Fake Cash App Order Confirmation Phishing Scam
Scammers send fake 'you were charged' notifications mimicking Cash App payment receipts to panic recipients into clicking a phishing link.
Part of: Fake Order Confirmation Phishing Scams
Last reviewed: 8 June 2026
Cash App sends genuine payment receipts to users by push notification and email when money leaves their account. Criminals copy these notifications precisely — green header, dollar amount, transaction ID — and send mass emails claiming the recipient's account was just charged for a purchase they did not make.
The psychological trigger is alarm: recipients who see an unexpected charge in Cash App's visual style are more likely to click 'Cancel Payment' or 'Dispute This Charge' without first checking their actual Cash App balance. The button leads to a phishing page designed to capture login credentials.
These fake receipts often coincide with real online shopping seasons — major sales events or holidays — when consumers are making multiple purchases and are accustomed to receiving legitimate payment confirmations, making the fake harder to recognise.
How this scam works on the Cash App brand
The phishing email contains a transaction reference number, a merchant name (often a well-known retailer), a dollar amount ($89.99 to $299), and a timestamp of just minutes ago. Two buttons appear: 'This Was Me' and 'Dispute This Charge.' Clicking either button loads a lookalike Cash App login page.
After the victim enters their email and password, they are shown a security step requesting their linked phone number and the SMS code just sent to it — giving the scammer everything needed to take over the account in real time.
Some variants skip the login step and load a 'refund form' that asks for card number, expiry, and CVV, framed as necessary to issue the cancellation credit. Card details are thus harvested alongside or instead of Cash App credentials.
Common red flags
- The email shows a charge you have no memory of making, especially to an unfamiliar merchant.
- The from-address is not @cash.app or @square.com.
- The 'Dispute' button links to a domain other than cash.app.
- Your actual Cash App Activity tab shows no such transaction.
- You are asked to enter your password on a site reached from an email link.
- The email requests card details to 'process a refund.'
- The notification arrived outside your normal shopping activity.
How to protect yourself
- Before clicking anything, open Cash App directly and check your Activity tab.
- Remember that Cash App has no 'cancel payment' feature for completed peer-to-peer transfers — only disputed payments within a limited window.
- Enable real-time Cash App push notifications so you immediately see legitimate charges as they happen.
- Use a password manager — it will not autofill on a fake domain.
- Check your linked bank account for any corresponding debit before assuming a Cash App charge is real.
- Forward suspicious emails to [email protected] before deleting them.
How to report it
- Forward the email to [email protected].
- Report to the FTC at reportfraud.ftc.gov.
- File with ic3.gov if you lost account access or funds.
- Report to your email provider as phishing.
- Contact Cash App support through the app if your account was compromised.
Frequently asked questions
Can Cash App payments be cancelled after they are sent?

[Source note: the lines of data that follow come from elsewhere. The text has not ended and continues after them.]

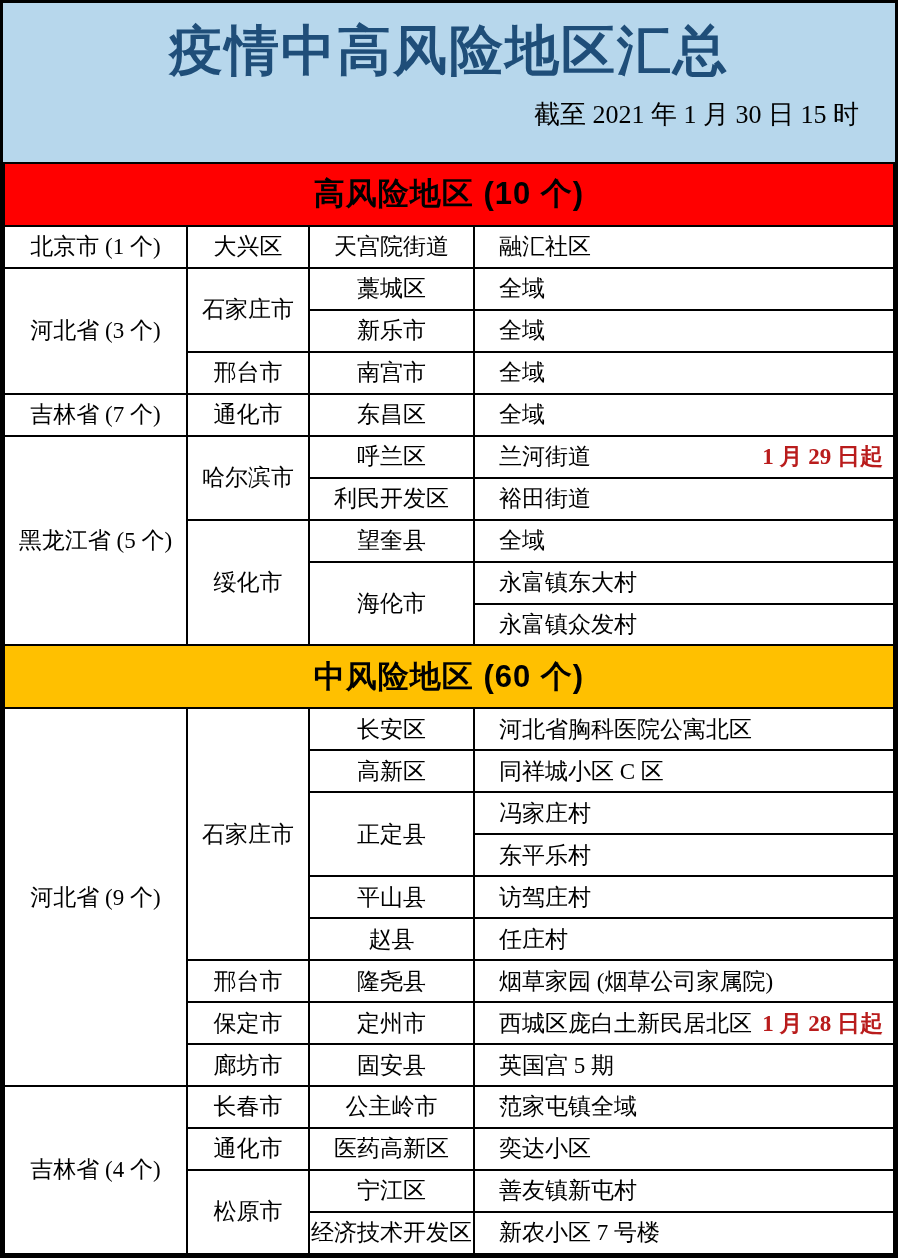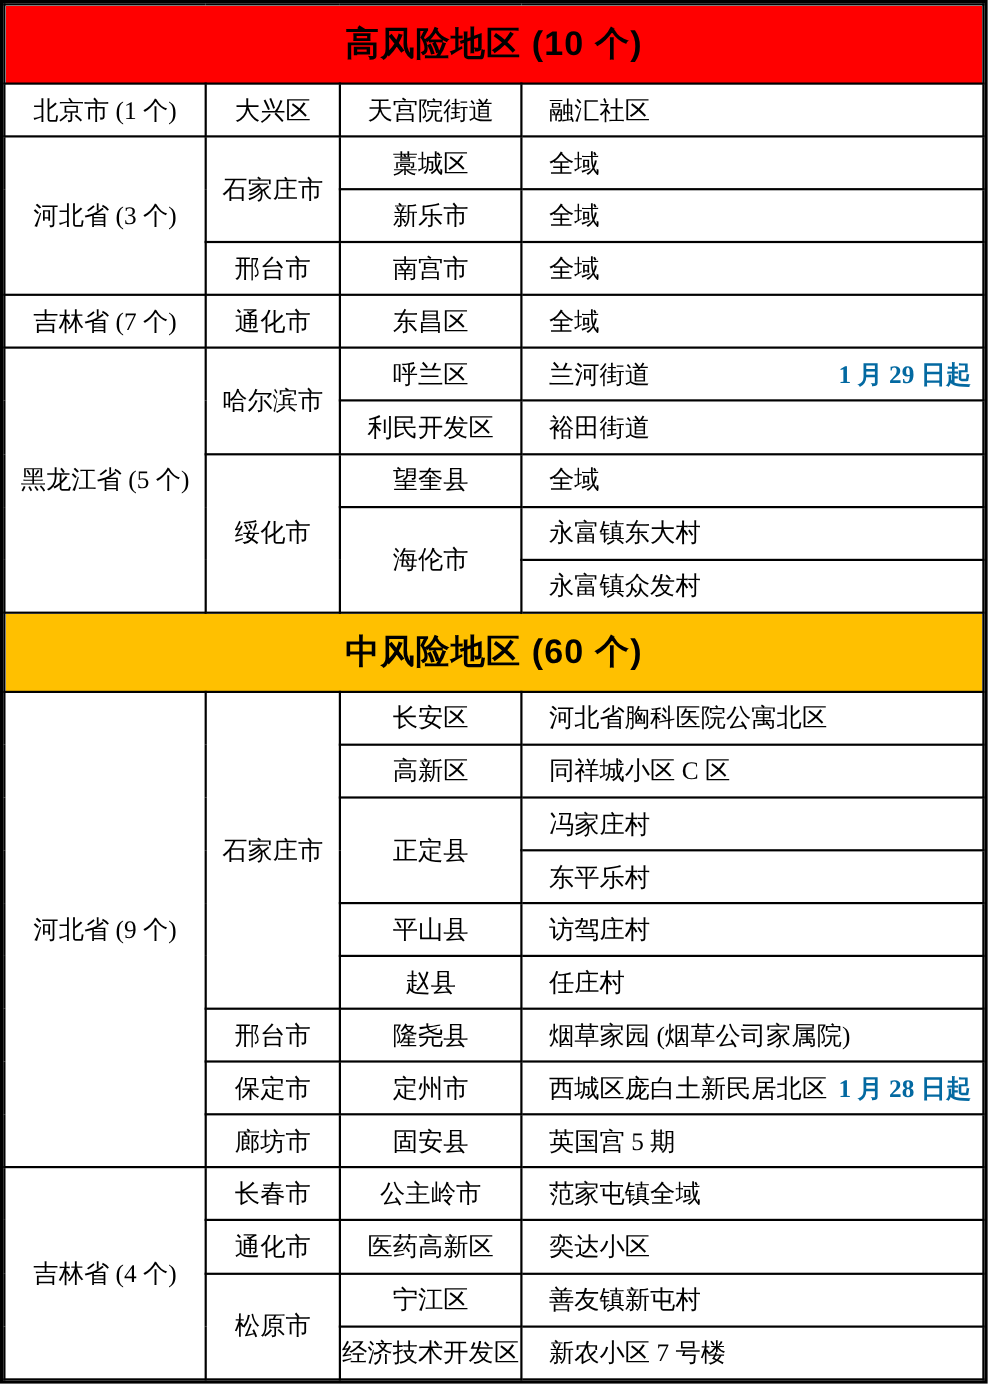"疫情中高风险地区汇总" div.hdr { html: none -> <div> <div>疫情中高风险地区汇总</div> <div>截至 2021 年 1 月 30 日 15 时</div> </div> }
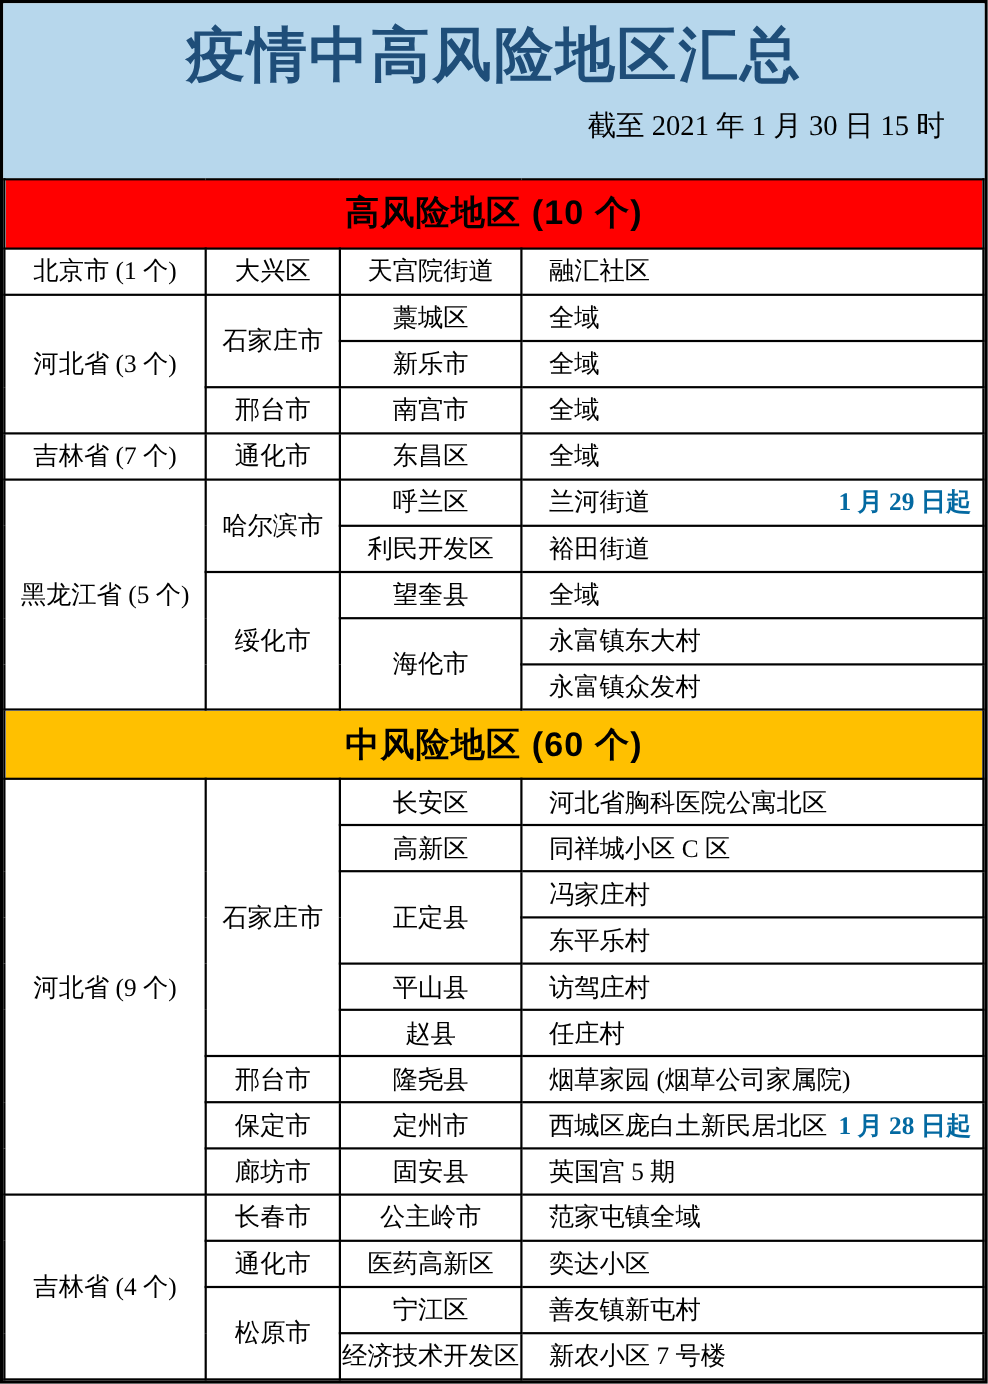"1 月 29 日起" .note { color: #0369a1 -> #b91c1c }
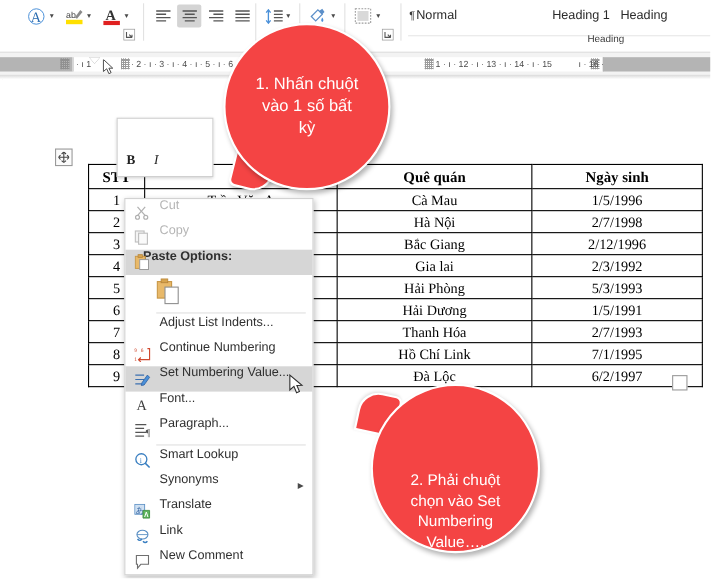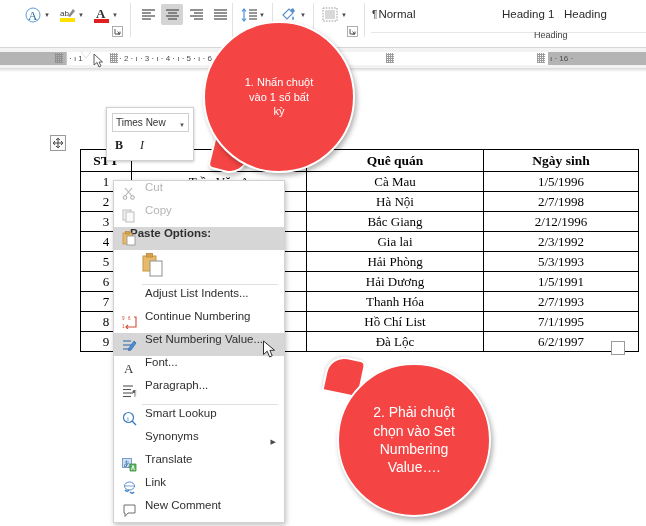"1 · ı · 12" div.ruler-ticks { html: none -> <div> 1 · ı · 12 · ı · 13 · ı · 14 · ı · 15</div> }
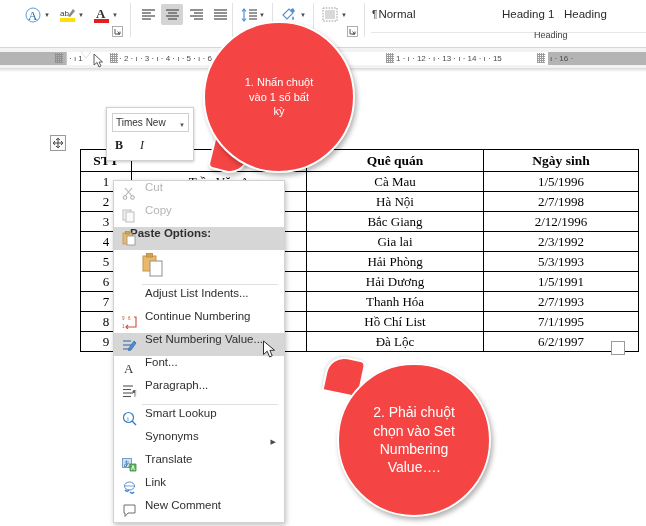"ı · 16 ·" div.ruler-ticks { left: 550px -> 526px }
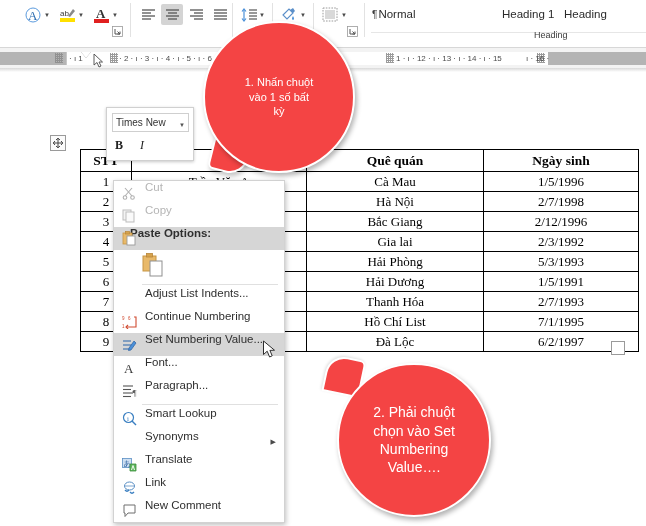"1. Nhấn chuột" #bubble1 .bubble-text { font-size: 11px -> 15px }
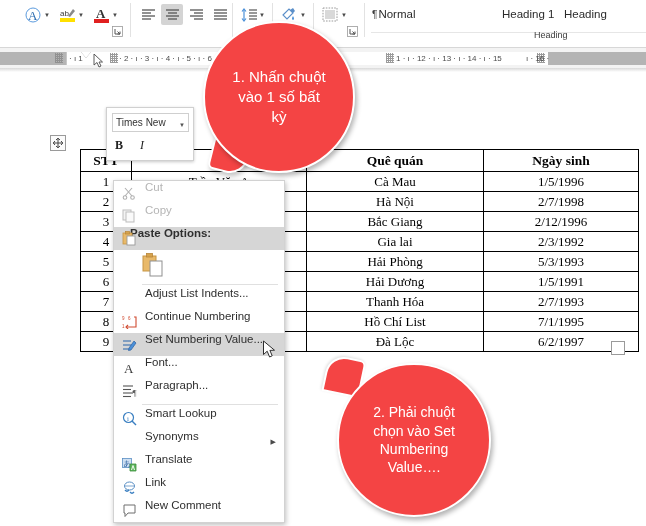"Times New" div.mini-font { html: <div> <span>Times New</span> <span>▼</span> </div> -> none }
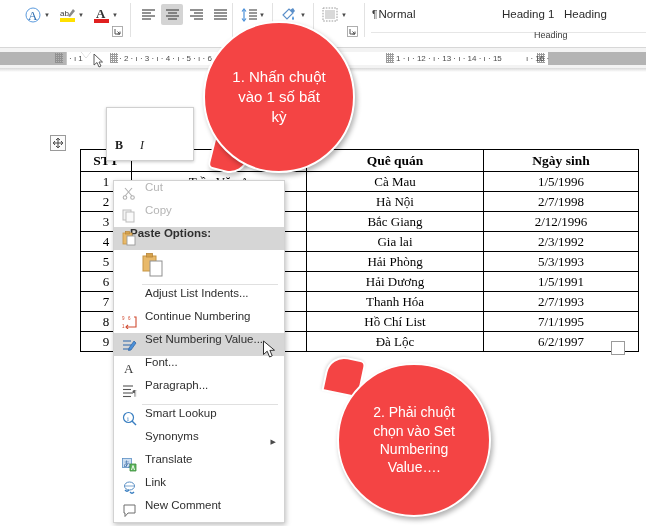"Hồ Chí List" td { text: List -> Link }
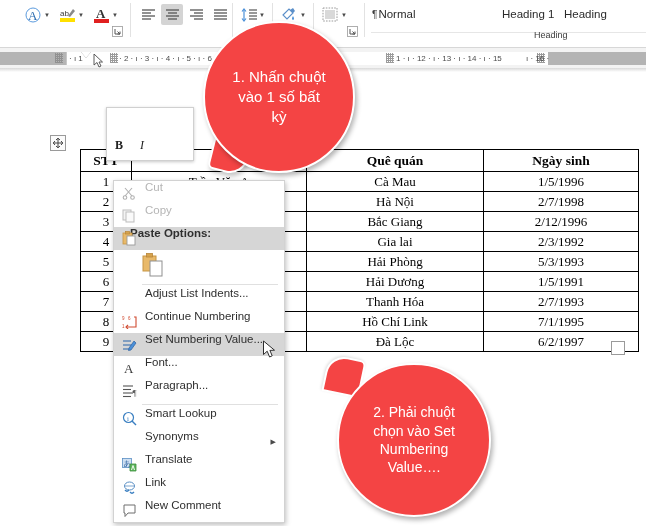"2. Phải chuột" #bubble2 { align-items: none -> flex-end; top: 363px -> 349px }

Cash App peer-to-peer payments are usually instant and irreversible. You can request a refund from the recipient, but you cannot unilaterally cancel a completed payment. Any email claiming you can cancel via a link is fraudulent.
How do I know if a Cash App payment notification is real?
Open Cash App on your phone and check Activity. Real transactions appear there. If the transaction is not in the app, the notification is fake regardless of how convincing it looks.
What should I do if I clicked a link and entered my password?
Change your Cash App password immediately at cash.app, revoke any linked devices you do not recognise, and contact Cash App support. Change the same password anywhere else you used it.